La plupart du temps, les jeunes partent également en randonnée en autonomie par équipe pendant quelques jours. Les adultes les surveillent de loin en faisant des tours en voiture et en maintenant un contact téléphonique (quand il y a du réseau !), mais les jeunes passent quelques jours seuls sur la route, avec un itinéraire à suivre et un budget à gérer. Parfois, ils doivent également trouver leur hébergement le soir même en arrivant dans les villages.

L’autonomie est présente aussi dans la confiance placée dans les capacités des jeunes. A partir de 7-8 ans, on fait confiance aux jeunes pour utiliser les outils (scie, hache…), faire du feu, cuisiner, etc. Bien sûr, les choses potentiellement dangereuses sont sous la supervision des adultes pour les plus jeunes.

3) Projets de jeunes : progression personnelle et démocratie participative

Le scoutisme se voit comme une méthode d’éducation populaire, et porte donc une attention particulière à la progression de chaque jeune.

A chaque tranche d’âge, des processus sont mis en place pour que les jeunes acquièrent, construisent leurs compétences dans les domaines qui les intéressent.
Chez les SGDF, les plus jeunes récoltent des « atouts », chez les EEUDF ils suivent des « pistes ». Le principe est similaire.
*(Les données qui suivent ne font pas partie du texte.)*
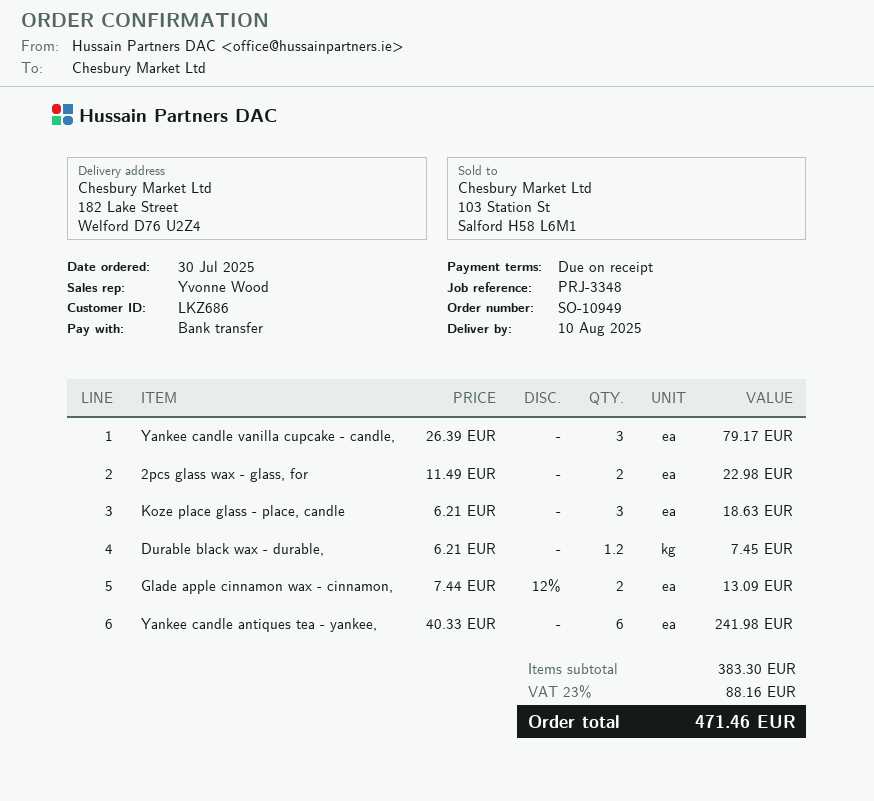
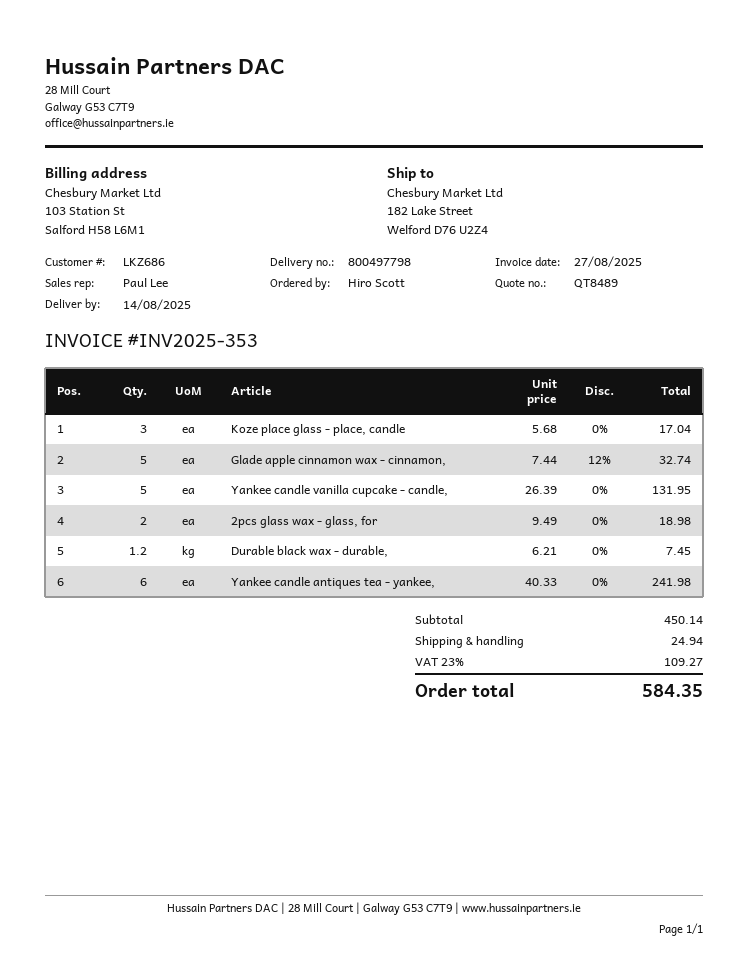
delivery date: 2025-08-10 -> 2025-08-14
sales rep: Yvonne Wood -> Paul Lee
Yankee candle vanilla cupcake - candle,: 3 x 26.39 = 79.17 -> 5 x 26.39 = 131.95
2pcs glass wax - glass, for: 2 x 11.49 = 22.98 -> 2 x 9.49 = 18.98
Koze place glass - place, candle: 3 x 6.21 = 18.63 -> 3 x 5.68 = 17.04
Glade apple cinnamon wax - cinnamon,: 2 x 7.44 - 12% = 13.09 -> 5 x 7.44 - 12% = 32.74
subtotal: 383.30 -> 450.14
shipping: none -> 24.94
tax: 23% = 88.16 -> 23% = 109.27
total: 471.46 -> 584.35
L’enfant choisit d’abord un domaine qu’il a envie d’explorer : connaître la nature, prendre soin de son corps, animer un groupe, communiquer, développer sa vie spirituelle, etc. Accompagné par un chef / responsable, il imagine ensuite le moyen de construire la compétence puis de la valoriser devant tout le groupe. Les enfants sont ainsi amenés à réaliser des constructions en autonomie, à animer des petits jeux, à cuisiner, etc. La réussite d’un chef d’œuvre permet de gagner un écusson à coudre sur sa chemise pour montrer sa progression.
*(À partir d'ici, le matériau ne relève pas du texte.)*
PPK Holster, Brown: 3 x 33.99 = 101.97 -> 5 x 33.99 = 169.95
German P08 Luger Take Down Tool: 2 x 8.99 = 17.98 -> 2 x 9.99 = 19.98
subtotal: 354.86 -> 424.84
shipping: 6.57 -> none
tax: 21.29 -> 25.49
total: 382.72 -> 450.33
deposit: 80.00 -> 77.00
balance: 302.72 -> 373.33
Ce principe de progression personnelle existe pour toutes les tranches d’âge. Le camp est le moment privilégié pour la mettre en place, car il permet de suivre un projet sur plusieurs jours.

Les jeunes ont l’occasion de donner leur avis et de construire des projets grâce aux conseils qui sont mis en place régulièrement : conseils d’équipe, conseils de groupe, conseils des plus âgés ou des « chefs d’équipe », etc. Ces conseils permettent de faire de bilans réguliers et de prendre des décisions.

Certains camps sont articulés autour d’un projet ambitieux porté par le groupe entier : organiser un spectacle, enregistrer un conte musical, descendre une rivière en radeau, faire un camp itinérant en vélo, etc. 

Conclusion

Colos et camps scouts sont-ils si différents ? Les nuances sont plus subtiles qu’on pourrait le penser au premier abord. La différence est sans doute moindre entre un camp scout et une colo dans la nature où les enfants cuisinent (comme celles, par exemple, de la Bidouillerie), qu’entre cette même colo et un séjour 100% activités de prestations de service conçu pour un CE plus que pour les jeunes.

Simplicité volontaire, vie d’équipe, projets de jeunes : Ces éléments existent dans des colos proposées par divers organismes, ce ne sont pas tous des particularités du scoutisme. Ce qui est spécifique par contre, c’est la combinaison de tous ces éléments, la dimension mondiale, et l’envie de vivre une aventure sur long terme avec les mêmes personnes.

Adolescence + vie en groupe + défis : Ça donne forcément des souvenirs impérissables, que ce soit dans le cadre du scoutisme ou pas !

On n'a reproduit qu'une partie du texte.